Le responsable brésilien d’extrême-droite avait déclaré jeudi soir, lors d’une rencontre avec des pasteurs évangéliques à Rio de Janeiro, que « nous pouvons pardonner mais nous ne pouvons pas oublier. Cette citation est de moi. Ceux qui oublient leur passé sont condamnés à ne pas avoir d’avenir ».

Ces mots, prononcés quelques jours après avoir visité le musée du mémorial de Yad Vashem de Jérusalem, ont été condamnés par l’institution et d’autres au sein de l’Etat juif, notamment par le président Reuven Rivlin.

Dans une publication de clarification publiée samedi soir par l’ambassadeur israélien au Brésil, Yossi Shelley, Bolsonaro s’en est pris à « ceux qui veulent m’éloigner de mes amis juifs », qui seraient à l’origine de la citation de ses paroles hors-contexte.

« A la population d’Israël, j’ai écrit dans le livre d’or du musée de Yad Vashem à Jérusalem : ‘Ceux qui oublient leur passé sont condamnés à ne pas avoir d’avenir’. En conséquence, toute autre interprétation ne relève que de ceux dont l’intérêt est de m’éloigner de mes amis juifs. Le pardon est quelque chose de personnel, mon discours n’a jamais prétendu servir dans un contexte historique – en particulier dans un contexte dans lequel des millions d’innocents ont été assassinés lors d’un cruel génocide », aurait-il écrit, selon Shelley.

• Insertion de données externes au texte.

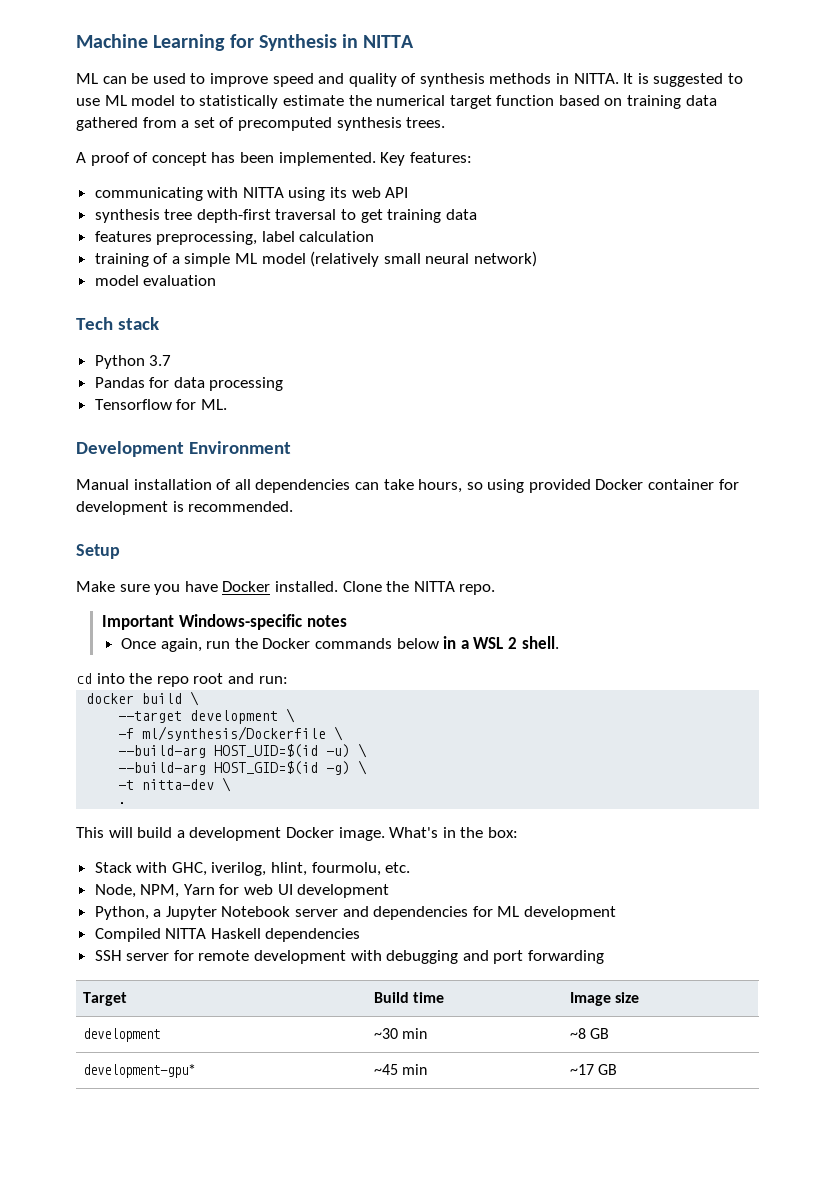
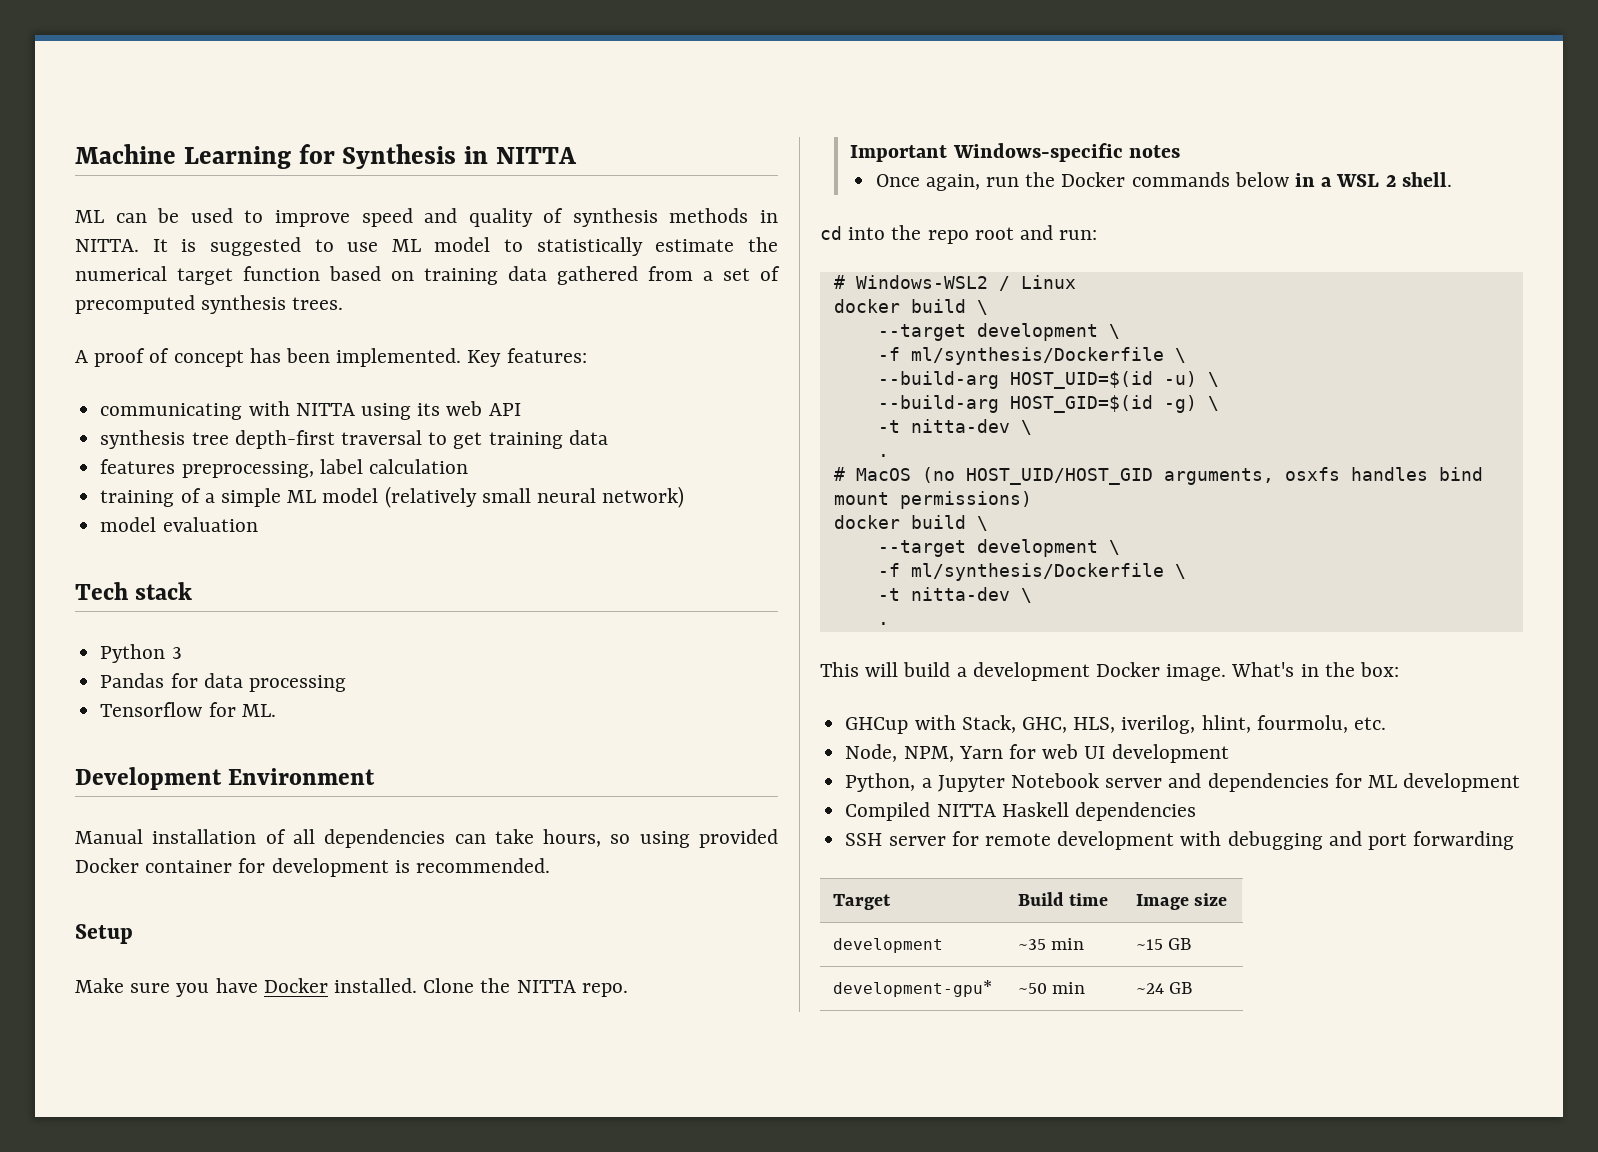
- Python 3.7
+ Python 3
+ # Windows-WSL2 / Linux
+ # MacOS (no HOST_UID/HOST_GID arguments, osxfs handles bind mount permissions)
+ docker build \
+ --target development \
+ -f ml/synthesis/Dockerfile \
+ -t nitta-dev \
+ .
- Stack with GHC, iverilog, hlint, fourmolu, etc.
+ GHCup with Stack, GHC, HLS, iverilog, hlint, fourmolu, etc.
- development | ~30 min | ~8 GB
+ development | ~35 min | ~15 GB
- development-gpu* | ~45 min | ~17 GB
+ development-gpu* | ~50 min | ~24 GB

Ce dernier a également publié ces commentaires en hébreu et en portugais. Il a expliqué avoir demandé au président de clarifier ses paroles parce qu’elles avaient été sorties de leur contexte.

« J’espère que, de cette manière, tout reviendra dans le bon ordre concernant un sujet qui est si important et si sensible pour notre peuple d’Israël », a écrit Shelley.

La clarification apportée par Bolsonaro n’a été publiée sur aucun de ses propres comptes sur les réseaux sociaux ni sur le site officiel de son gouvernement. A la place, a été publiée une vidéo sur la technologie israélienne dans le secteur de l’eau.